## Problem requirements:
Skip all pictures. Write out the data below from its first line through the line that contains "- GitHub-specific Actions".

───── Dataset records

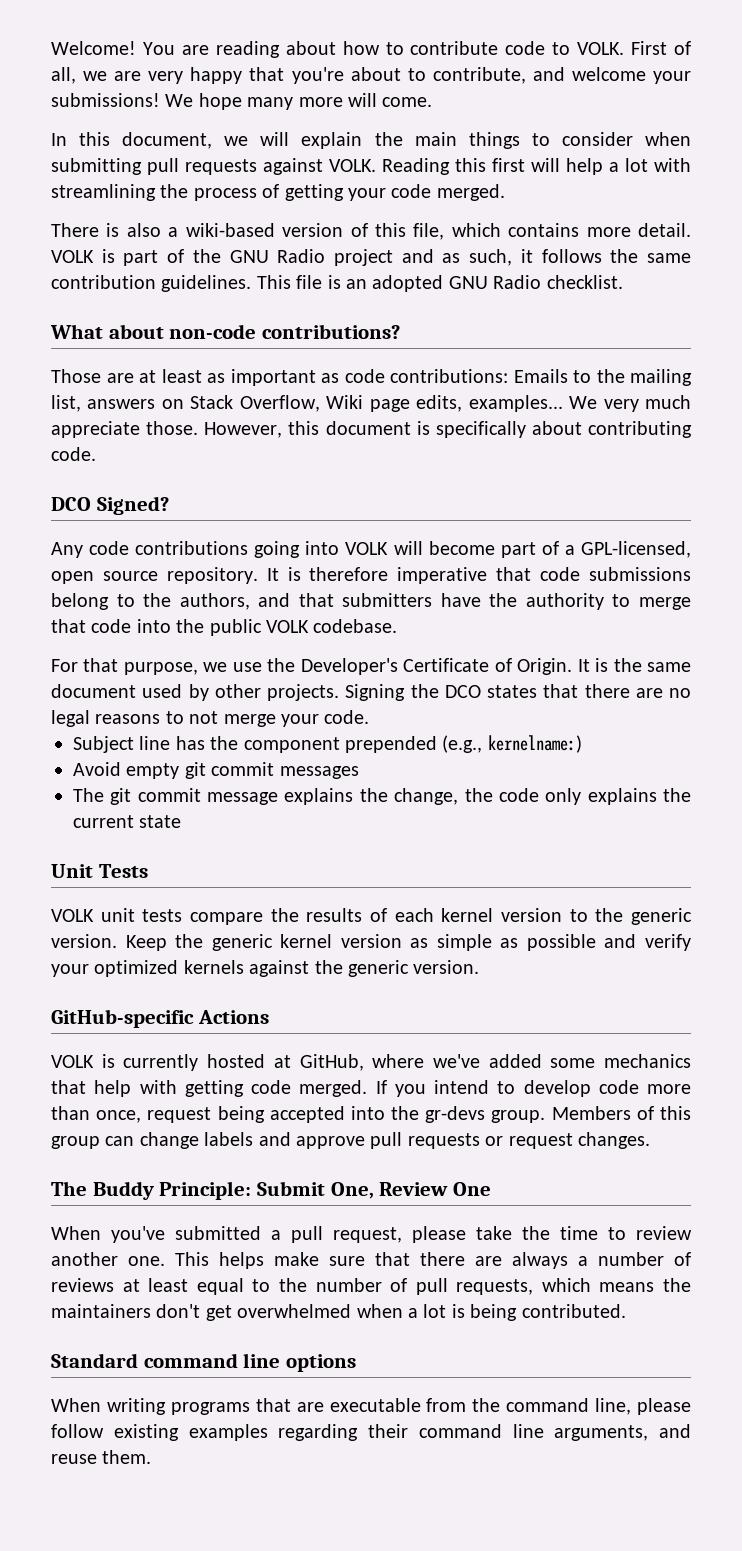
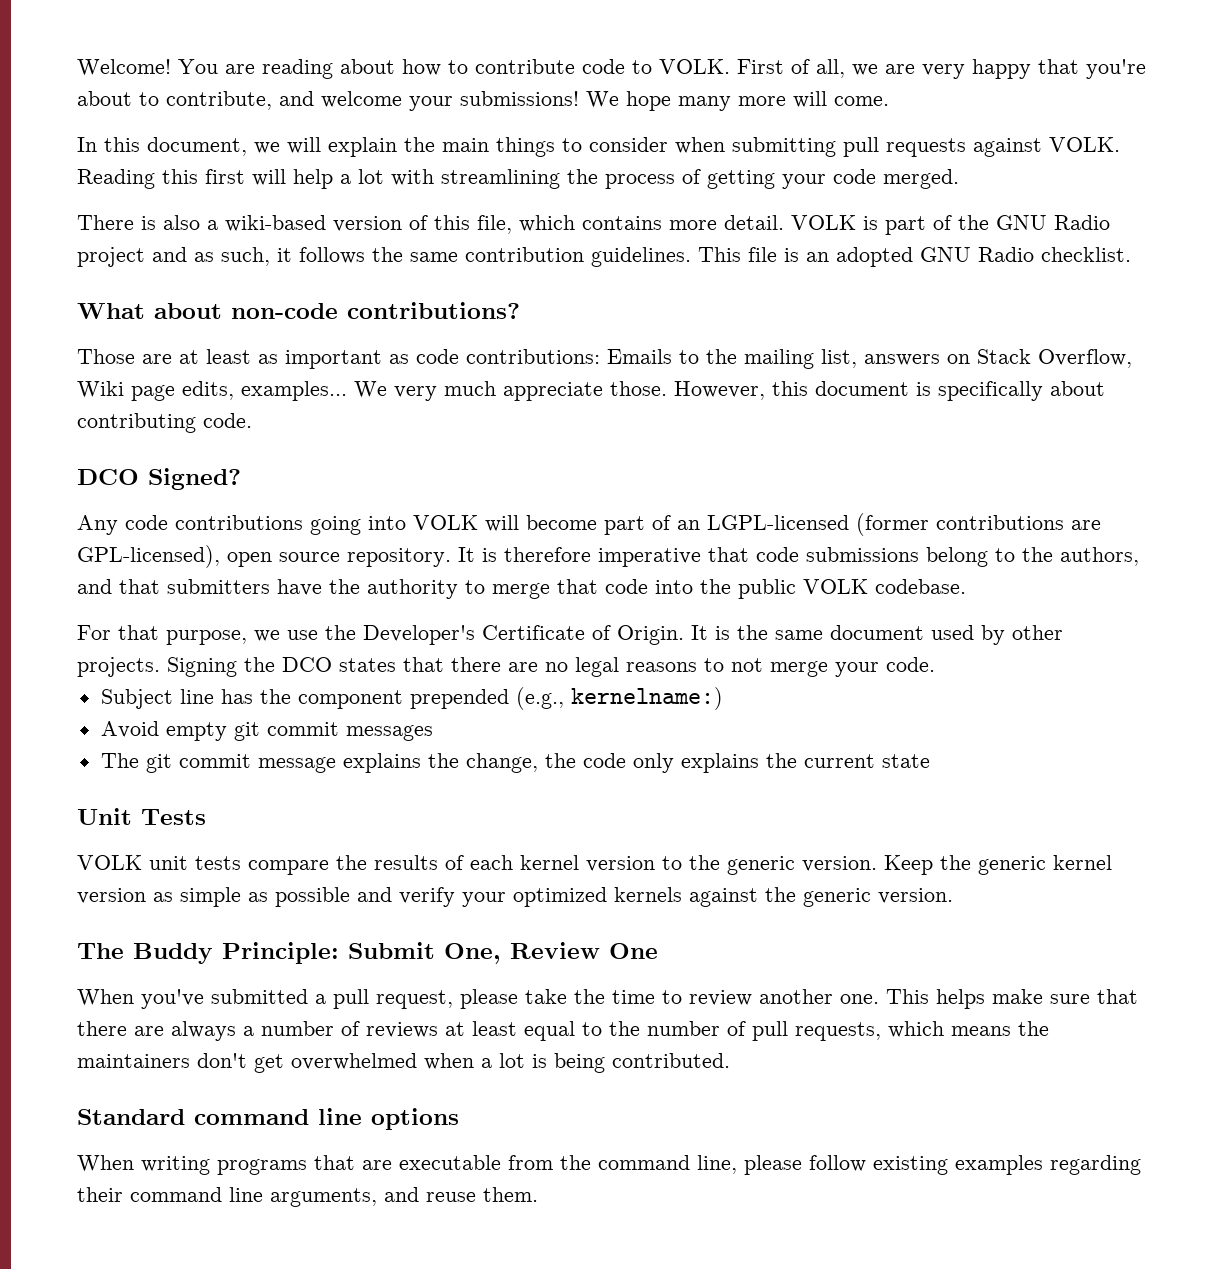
- Any code contributions going into VOLK will become part of a GPL-licensed, open source repository.
+ Any code contributions going into VOLK will become part of an LGPL-licensed (former contributions are GPL-licensed), open source repository.
- GitHub-specific Actions
- VOLK is currently hosted at GitHub, where we've added some mechanics that help with getting code merged. If you intend to develop code more than once, request being accepted into the gr-devs group. Members of this group can change labels and approve pull requests or request changes.

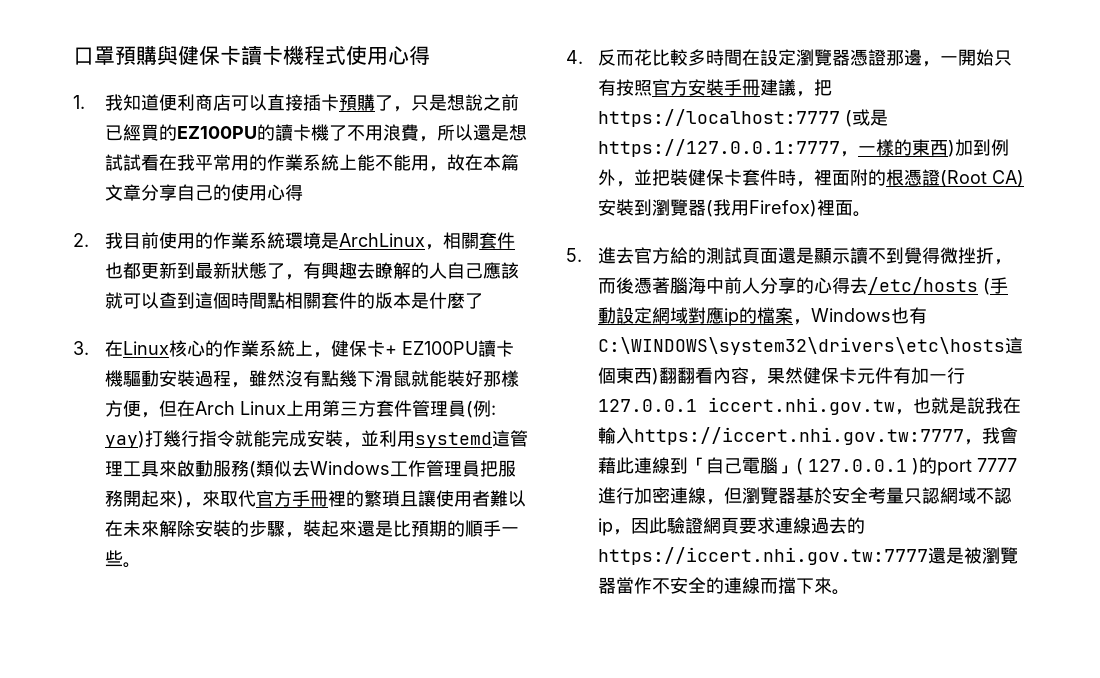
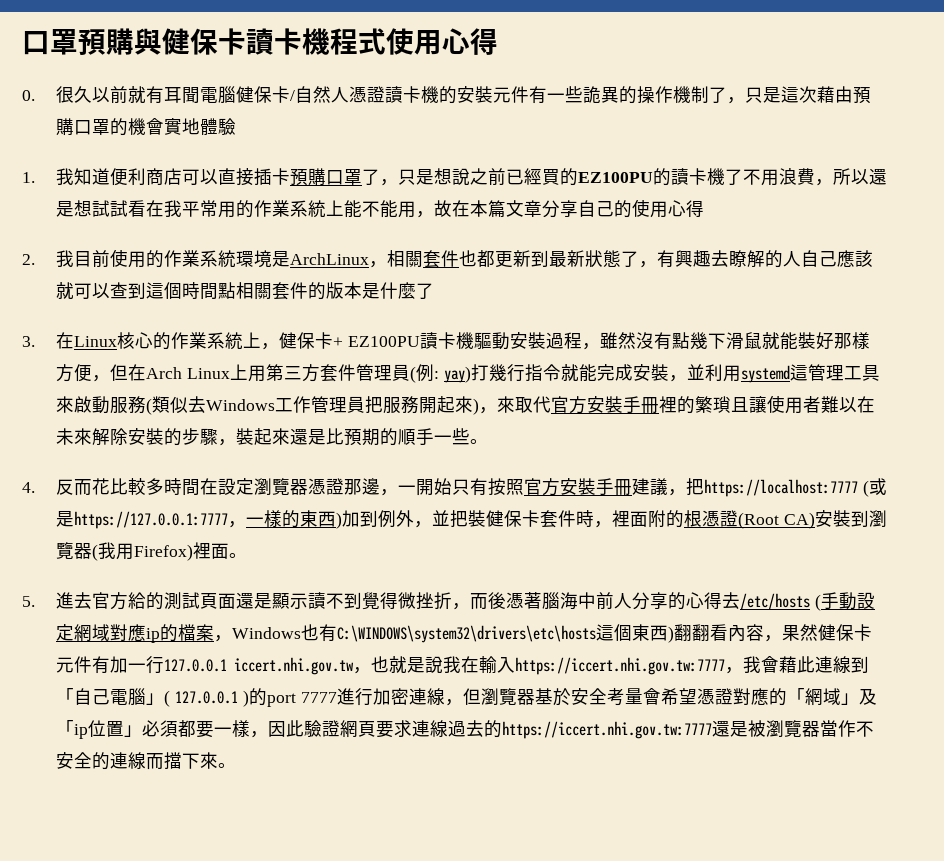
+ 0.很久以前就有耳聞電腦健保卡/自然人憑證讀卡機的安裝元件有一些詭異的操作機制了，只是這次藉由預購口罩的機會實地體驗
- 1.我知道便利商店可以直接插卡預購了，只是想說之前已經買的EZ100PU的讀卡機了不用浪費，所以還是想試試看在我平常用的作業系統上能不能用，故在本篇文章分享自己的使用心得
+ 1.我知道便利商店可以直接插卡預購口罩了，只是想說之前已經買的EZ100PU的讀卡機了不用浪費，所以還是想試試看在我平常用的作業系統上能不能用，故在本篇文章分享自己的使用心得
- yay)打幾行指令就能完成安裝，並利用systemd這管理工具來啟動服務(類似去Windows工作管理員把服務開起來)，來取代官方手冊裡的繁瑣且讓使用者難以在未來解除安裝的步驟，裝起來還是比預期的順手一些。
+ yay)打幾行指令就能完成安裝，並利用systemd這管理工具來啟動服務(類似去Windows工作管理員把服務開起來)，來取代官方安裝手冊裡的繁瑣且讓使用者難以在未來解除安裝的步驟，裝起來還是比預期的順手一些。
- 5.進去官方給的測試頁面還是顯示讀不到覺得微挫折，而後憑著腦海中前人分享的心得去/etc/hosts (手動設定網域對應ip的檔案，Windows也有C:\WINDOWS\system32\drivers\etc\hosts這個東西)翻翻看內容，果然健保卡元件有加一行127.0.0.1 iccert.nhi.gov.tw，也就是說我在輸入https://iccert.nhi.gov.tw:7777，我會藉此連線到「自己電腦」( 127.0.0.1 )的port 7777進行加密連線，但瀏覽器基於安全考量只認網域不認ip，因此驗證網頁要求連線過去的https://iccert.nhi.gov.tw:7777還是被瀏覽器當作不安全的連線而擋下來。
+ 5.進去官方給的測試頁面還是顯示讀不到覺得微挫折，而後憑著腦海中前人分享的心得去/etc/hosts (手動設定網域對應ip的檔案，Windows也有C:\WINDOWS\system32\drivers\etc\hosts這個東西)翻翻看內容，果然健保卡元件有加一行127.0.0.1 iccert.nhi.gov.tw，也就是說我在輸入https://iccert.nhi.gov.tw:7777，我會藉此連線到「自己電腦」( 127.0.0.1 )的port 7777進行加密連線，但瀏覽器基於安全考量會希望憑證對應的「網域」及「ip位置」必須都要一樣，因此驗證網頁要求連線過去的https://iccert.nhi.gov.tw:7777還是被瀏覽器當作不安全的連線而擋下來。

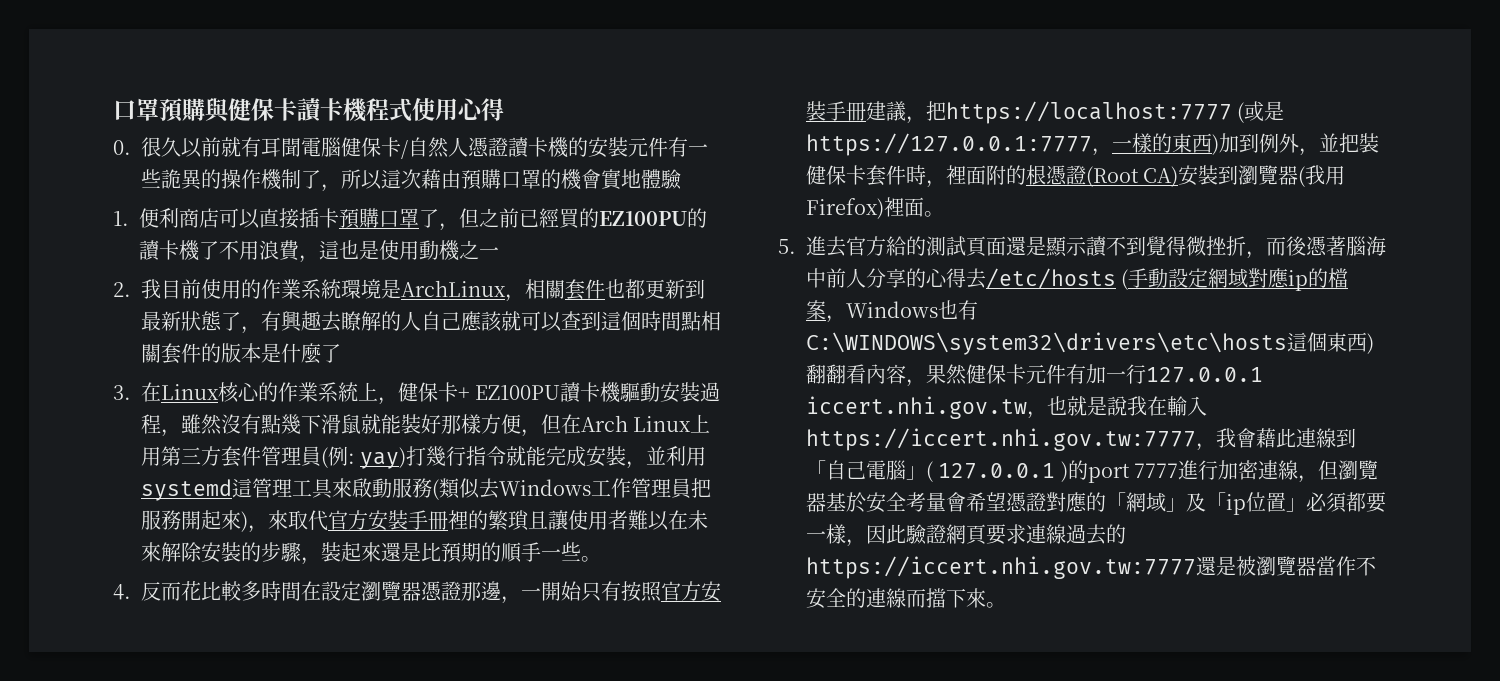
- 0.很久以前就有耳聞電腦健保卡/自然人憑證讀卡機的安裝元件有一些詭異的操作機制了，只是這次藉由預購口罩的機會實地體驗
+ 0.很久以前就有耳聞電腦健保卡/自然人憑證讀卡機的安裝元件有一些詭異的操作機制了，所以這次藉由預購口罩的機會實地體驗
- 1.我知道便利商店可以直接插卡預購口罩了，只是想說之前已經買的EZ100PU的讀卡機了不用浪費，所以還是想試試看在我平常用的作業系統上能不能用，故在本篇文章分享自己的使用心得
+ 1.便利商店可以直接插卡預購口罩了，但之前已經買的EZ100PU的讀卡機了不用浪費，這也是使用動機之一

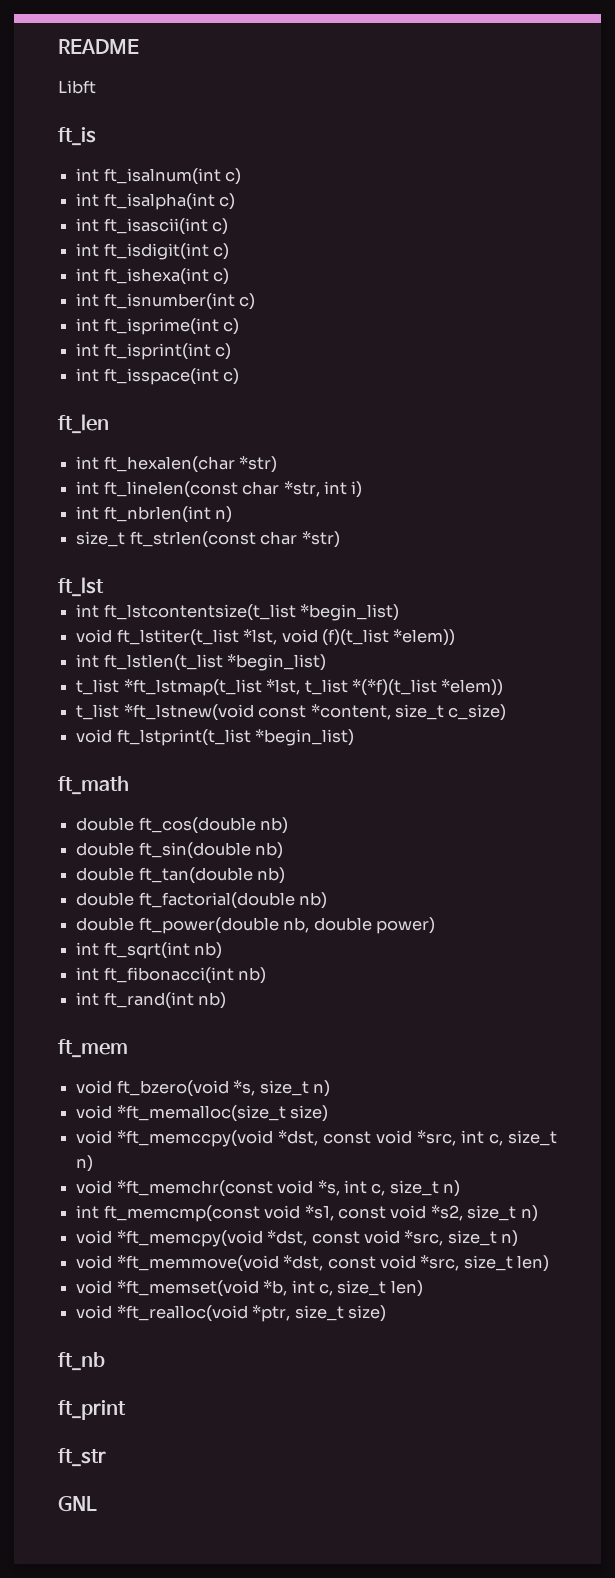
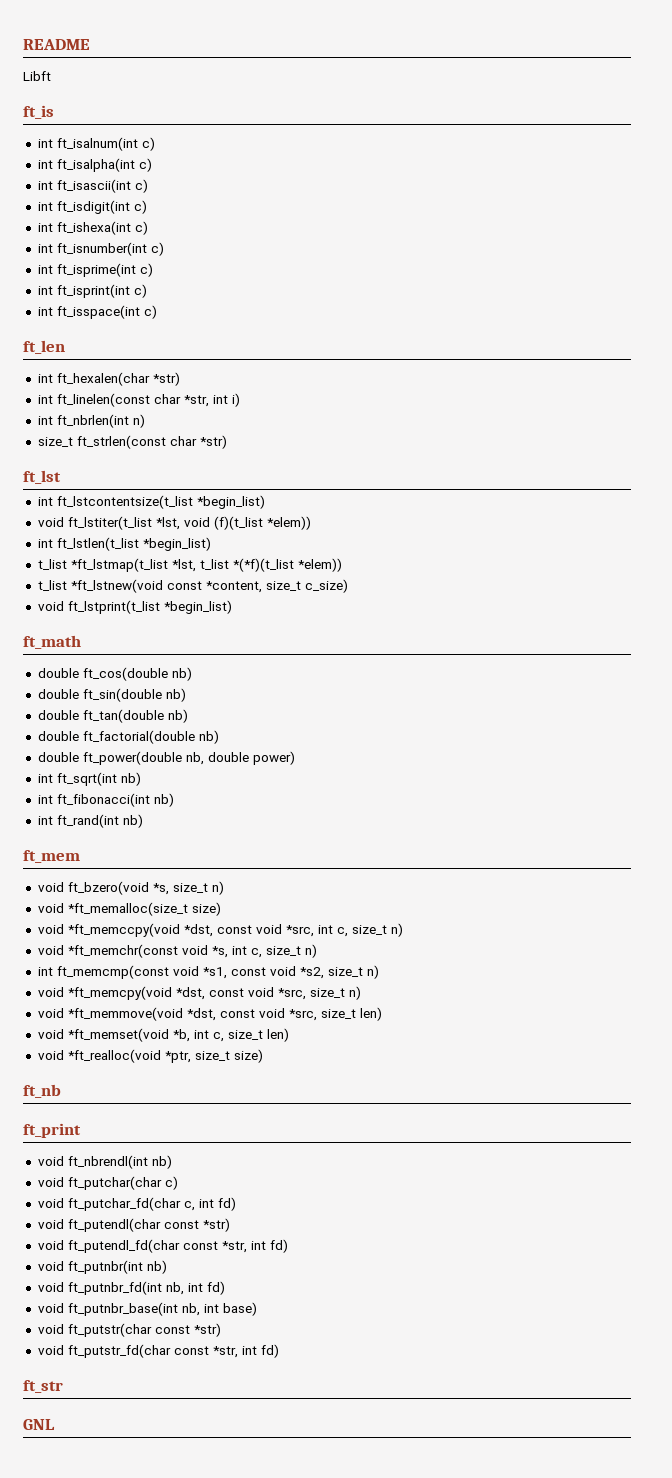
+ void ft_nbrendl(int nb)
+ void ft_putchar(char c)
+ void ft_putchar_fd(char c, int fd)
+ void ft_putendl(char const *str)
+ void ft_putendl_fd(char const *str, int fd)
+ void ft_putnbr(int nb)
+ void ft_putnbr_fd(int nb, int fd)
+ void ft_putnbr_base(int nb, int base)
+ void ft_putstr(char const *str)
+ void ft_putstr_fd(char const *str, int fd)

──────────

## Output below:
- Any code contributions going into VOLK will become part of a GPL-licensed, open source repository.
+ Any code contributions going into VOLK will become part of an LGPL-licensed (former contributions are GPL-licensed), open source repository.
- GitHub-specific Actions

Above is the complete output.